(Change detection data)
- - -
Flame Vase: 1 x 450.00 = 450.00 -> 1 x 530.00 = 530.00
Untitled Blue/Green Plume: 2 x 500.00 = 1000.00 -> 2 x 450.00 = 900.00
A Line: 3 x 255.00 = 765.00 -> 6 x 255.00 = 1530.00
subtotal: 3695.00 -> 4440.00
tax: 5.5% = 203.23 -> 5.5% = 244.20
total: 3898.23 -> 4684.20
- - -
▸ **Task prompt**: For this exercise, restate each of the entries without any deviation.

▸ **Task answer**:
Flame Vase: 1 x 450.00 = 450.00 -> 1 x 530.00 = 530.00
Untitled Blue/Green Plume: 2 x 500.00 = 1000.00 -> 2 x 450.00 = 900.00
A Line: 3 x 255.00 = 765.00 -> 6 x 255.00 = 1530.00
subtotal: 3695.00 -> 4440.00
tax: 5.5% = 203.23 -> 5.5% = 244.20
total: 3898.23 -> 4684.20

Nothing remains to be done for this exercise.